With his popularity reaching peak levels in the late 2000s, Kartel underwent a Michael Jackson-like physical transformation, attributing his lighter appearance to the use of “cake soap,” a household detergent containing bleach. (After toying with critics of the practice in song lyrics, he launched his own skincare line.) In 2009, the Jamaican Broadcast Commission banned “Ramping Shop,” an explicit collaboration with the female artist Spice. It would later become his first single to enter regular rotation on U.S. radio.

The loss of his work visa kept him from travelling to the U.S. and other key markets at the height of his career, but while that limited the singer’s financial opportunities, it only cemented his status as an underground icon. “He kind of became the guy where, internationally, everyone knows that’s the artist to shout out if you want to sound like you know what’s really going on in the streets,” Glazer says.

In Jamaica, ubiquitous graffiti proclaiming allegiance to “Gaza” — an alias of the Portmore community where Kartel grew up — attests to his almost folk hero-like sway over the island’s poor youth. “He really is the spokesperson for everybody who is marginalized,” Dawson says of Kartel’s place in Jamaican music. “[Kartel’s] power doesn’t come from gun songs or sex songs; it comes from people who identify with him because they realize he is speaking on their behalf.”

Fellow artists, meanwhile, have largely remained supportive despite the brutal charges against him.
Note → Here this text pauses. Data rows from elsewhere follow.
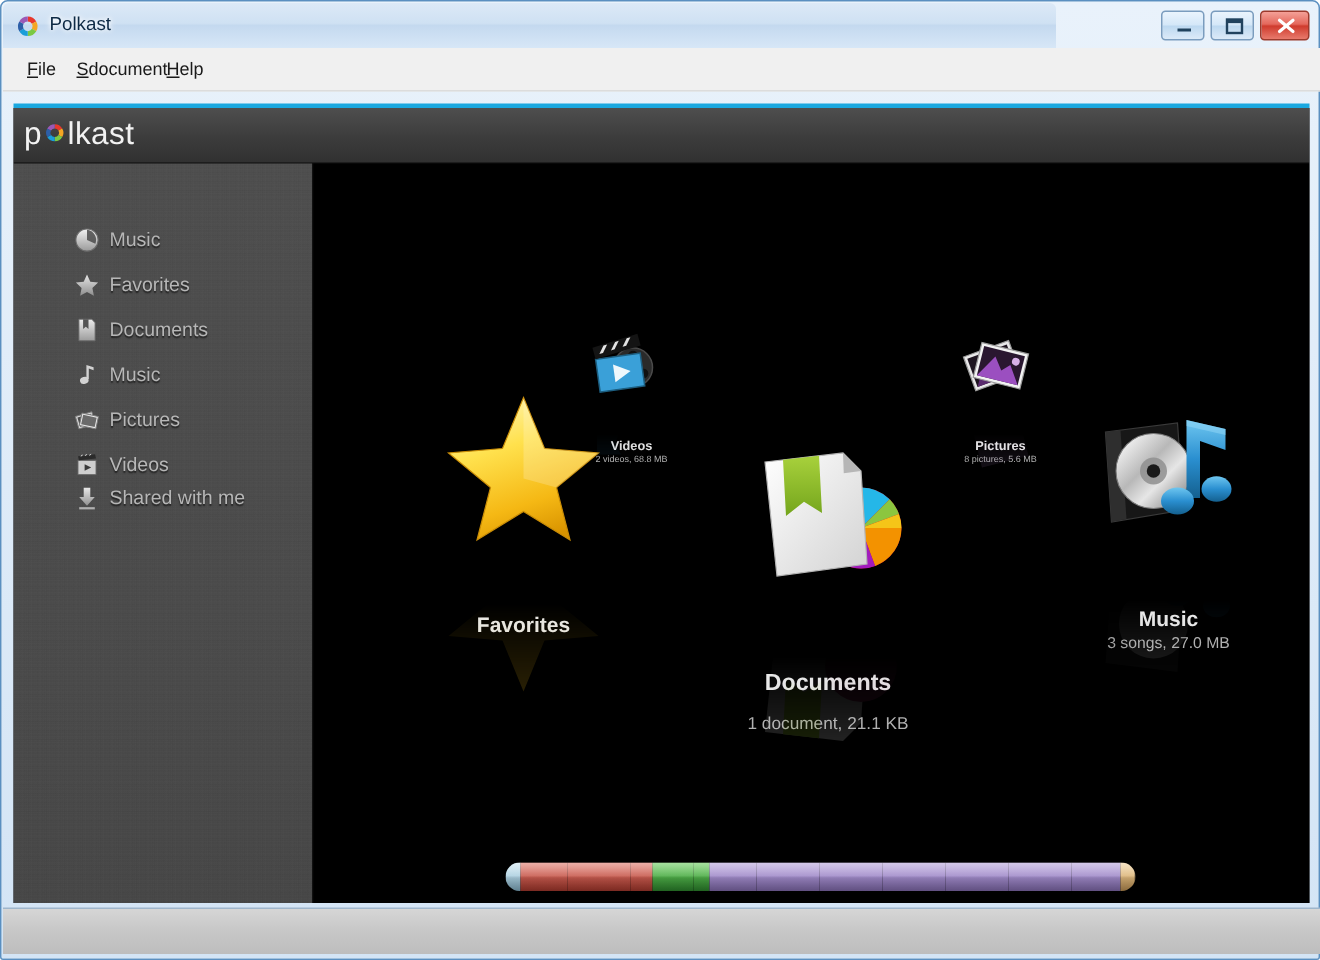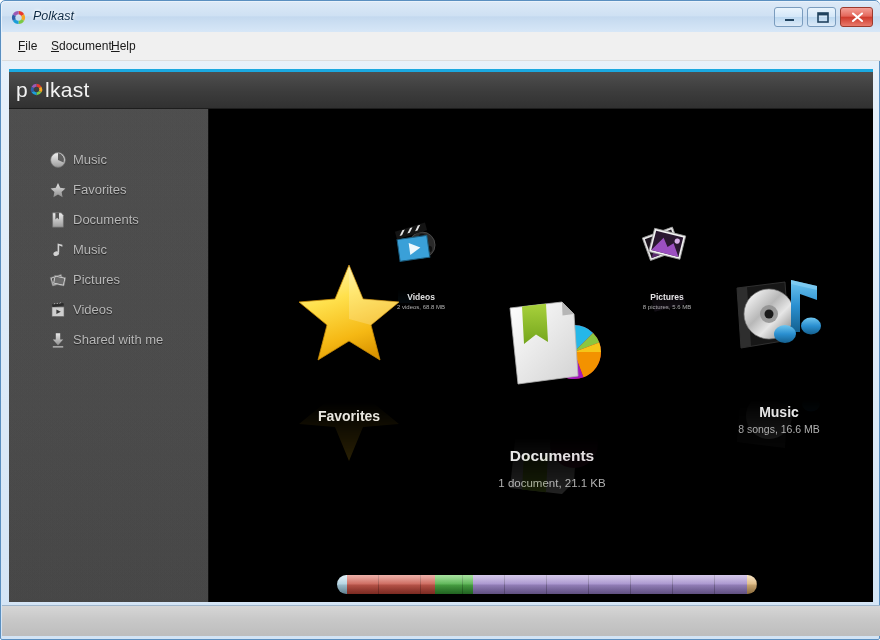--- a/index.html
+++ b/index.html
@@ -18,24 +18,23 @@
     box-sizing: border-box;
     border: 1px solid #5a8fc0;
     background: linear-gradient(180deg,#e9f2fb 0%, #d3e4f5 100%);
     border-radius: 5px 5px 2px 2px;
   }
 
   
   #titlebar {
     position: absolute;
     left: 1px; top: 1px;
-    width: 878px; height: 30px;
+    width: 702px; height: 30px;
     background: linear-gradient(180deg,#dce9f7 0%, #cfe1f3 45%, #c4d9ef 50%, #d7e7f7 100%);
     border-radius: 4px 4px 0 0;
-    font-style: italic;
   }
   #app-icon {
     position: absolute; left: 8px; top: 7px;
     width: 17px; height: 17px;
   }
   #title-text {
     position: absolute; left: 31px; top: 7px;
     font-size: 12.5px; color: #0d2a45;
     text-shadow: 0 0 3px #ffffff, 0 0 5px #ffffff;
     white-space: nowrap;
@@ -403,21 +402,21 @@
               <path d="M4.6,3.3 L5.6,2.2 L6.4,2.1 L5.4,3.2 Z"></path>
               <path d="M7.4,3.0 L8.4,1.9 L9.2,1.8 L8.2,2.9 Z"></path>
               <path d="M10.2,2.7 L11.2,1.6 L12,1.5 L11,2.6 Z"></path>
             </g>
             <path d="M7.4,8.5 L11.8,10.7 L7.4,12.9 Z" fill="#3a3a3a"></path>
           </svg>
         </span>
         <span class="nav-label">Videos</span>
       </div>
 
-      <div class="nav-item" style="top:216px;padding-left:19px;">
+      <div class="nav-item" style="top:208px;padding-left:19px;">
         <span class="nav-icon">
           <svg width="18" height="18" viewBox="0 0 18 18">
             <defs>
                 <linearGradient id="gDl" x1="0" y1="0" x2="0" y2="1">
               <stop offset="0" stop-color="#e8e8e8"></stop>
                   <stop offset="1" stop-color="#8f8f8f"></stop>
                 </linearGradient>
               </defs>
             <path d="M6.8,2.2 L11.2,2.2 L11.2,8.4 L14.2,8.4 L9,14.2 L3.8,8.4 L6.8,8.4 Z" fill="url(#gDl)"></path>
             <rect x="3.8" y="15.1" width="10.4" height="1.5" fill="#b0b0b0"></rect>
@@ -587,21 +586,21 @@
           <div class="reflection" style="top:90px;width:100px;height:92px;">
             <svg width="100" height="92" viewBox="0 0 100 92">
               <path d="M8,14 L56,8 L60,66 L12,74 Z" fill="#222222"></path>
               <circle cx="40" cy="40" r="23" fill="#b0b0b0"></circle>
               <ellipse cx="56" cy="60" rx="10" ry="8" fill="#2a8fd0"></ellipse>
               <ellipse cx="82" cy="52" rx="9" ry="7.5" fill="#2a8fd0"></ellipse>
             </svg>
           </div>
         </div>
         <div class="tile-title" style="margin-top:38px;">Music</div>
-        <div class="tile-sub">8 songs, 16.6 MB</div>
+        <div class="tile-sub">3 songs, 27.0 MB</div>
       </div>
 
       <div id="capacity-wrap">
         <div id="capacity-bar">
           <div class="seg" style="left:0px;   width:10px;  background:linear-gradient(180deg,#cfe7f2,#8ab8ce);"></div>
           <div class="seg" style="left:10px;  width:88px;  background:linear-gradient(180deg,#e07c70,#b03c30);"></div>
           <div class="seg" style="left:98px;  width:38px;  background:linear-gradient(180deg,#6fce62,#2f8d2f);"></div>
           <div class="seg" style="left:136px; width:274px; background:linear-gradient(180deg,#b9a6dc,#8a72b8);"></div>
           <div class="seg" style="left:410px; width:10px;  background:linear-gradient(180deg,#f0d2a0,#c89a58);"></div>
           <div id="cap-ticks"></div>

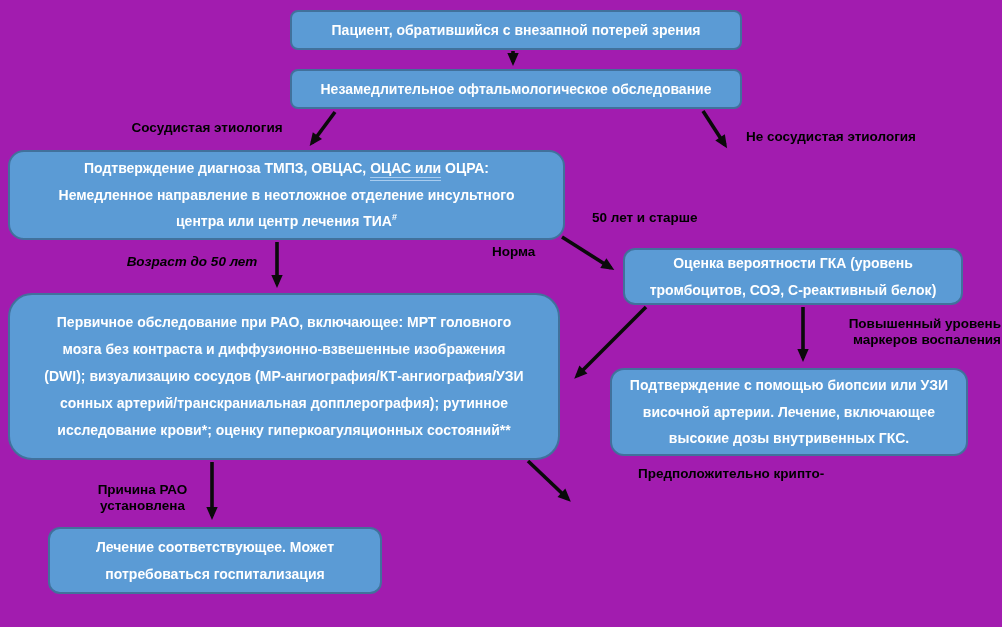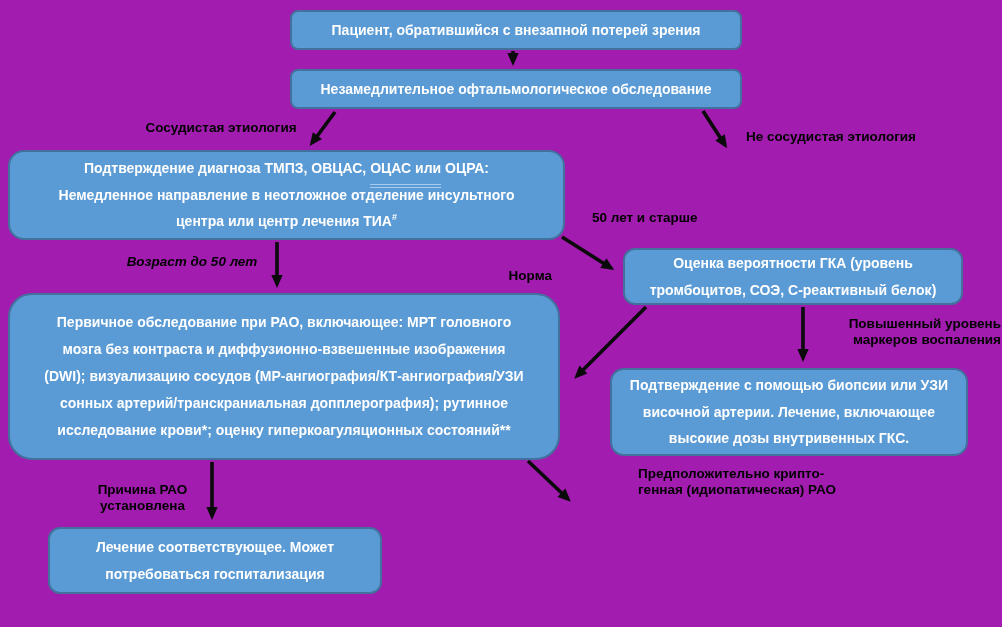--- a/index.html
+++ b/index.html
@@ -19,29 +19,29 @@
   }
   .b-patient{left:290px;top:10px;width:452px;height:40px;border-radius:8px;}
   .b-exam{left:290px;top:69px;width:452px;height:40px;border-radius:8px;}
   .b-confirm{left:8px;top:150px;width:557px;height:90px;border-radius:16px;padding:0 24px;}
   .b-etiology{left:592px;top:153px;width:377px;height:43px;border-radius:10px;}
   .b-gca{left:623px;top:248px;width:340px;height:57px;border-radius:12px;padding:0 18px;}
   .b-primary{left:8px;top:293px;width:552px;height:167px;border-radius:24px;padding:0 32px;}
   .b-biopsy{left:610px;top:368px;width:358px;height:88px;border-radius:14px;padding:0 10px;}
   .b-treat{left:48px;top:527px;width:334px;height:67px;border-radius:12px;padding:0 10px;}
   .b-cardio{left:427px;top:509px;width:568px;height:115px;border-radius:16px;padding:0 12px;}
-  .l-vascular{left:136px;top:120px;width:170px;text-align:center;}
+  .l-vascular{left:122px;top:120px;width:170px;text-align:center;}
   .l-nonvascular{left:746px;top:129px;width:190px;text-align:left;}
   .l-age50plus{left:592px;top:210px;width:150px;text-align:left;}
   .l-under50{left:122px;top:254px;width:140px;text-align:center;font-style:italic;}
-  .l-norm{left:492px;top:268px;width:60px;text-align:right;}
+  .l-norm{left:492px;top:244px;width:60px;text-align:left;}
   .l-elevated{left:821px;top:316px;width:180px;text-align:right;}
   .l-cause{left:90px;top:482px;width:105px;text-align:center;}
   .l-crypto{left:638px;top:466px;width:262px;text-align:left;}
-  .dblu{border-bottom:4px double #A8CCEF;padding-bottom:8px;}
+  .dblu{border-bottom:4px double #A8CCEF;padding-bottom:1px;}
   sup{font-size:9px;line-height:0;}
   b{font-weight:bold;}
 </style>
 </head>
 <body>
 
 <div class="stage">
 
   <svg class="arrows" width="1002" height="627" viewBox="0 0 1002 627">
     <defs>
@@ -96,16 +96,15 @@
     <span>маркеров воспаления</span>
   </div>
 
   <div class="lbl l-cause">
     <span>Причина РАО</span><br>
     <span>установлена</span>
   </div>
 
   <div class="lbl l-crypto">
     <span>Предположительно крипто-</span><br>
-    <span>генная (идиопатическая) РАО</span>
   </div>
 
 </div>
 
 </body></html>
Busta Rhymes and veteran reggae singer Junior Reid were among those who attended Kartel’s trial. Drake has been photographed wearing a “Free Worl’ Boss” T-shirt and has echoed that support in interviews.

Kartel’s estranged ex-protege Popcaan, a featured artist on Kartel’s “Clarks” before finding success on his own with 2011’s “Party Shot,” was among those who expressed disappointment with the verdict. “I’m very sad. I don’t wish jail for anyone, and especially not Vybz Kartel,” Popcaan tells Rolling Stone. “Vybz Kartel played and still plays a vital role in the music.”

At the opposite end of the opinion spectrum is an establishment which has long viewed Kartel’s brazen immorality as a cause and a symptom of the country’s ills. “He has become an example of an attempt of a society to rid itself of a negative element,” says Carolyn Cooper, a professor at the University of West Indies-Mona who stirred considerable backlash when she hosted a talk from Kartel on the school’s Kingston campus in 2011. “In a sense, Kartel [has] become representative of the larger dancehall culture that is seen as something reprehensible.”

Kartel must serve at least 35 years of his sentence before becoming eligible for parole.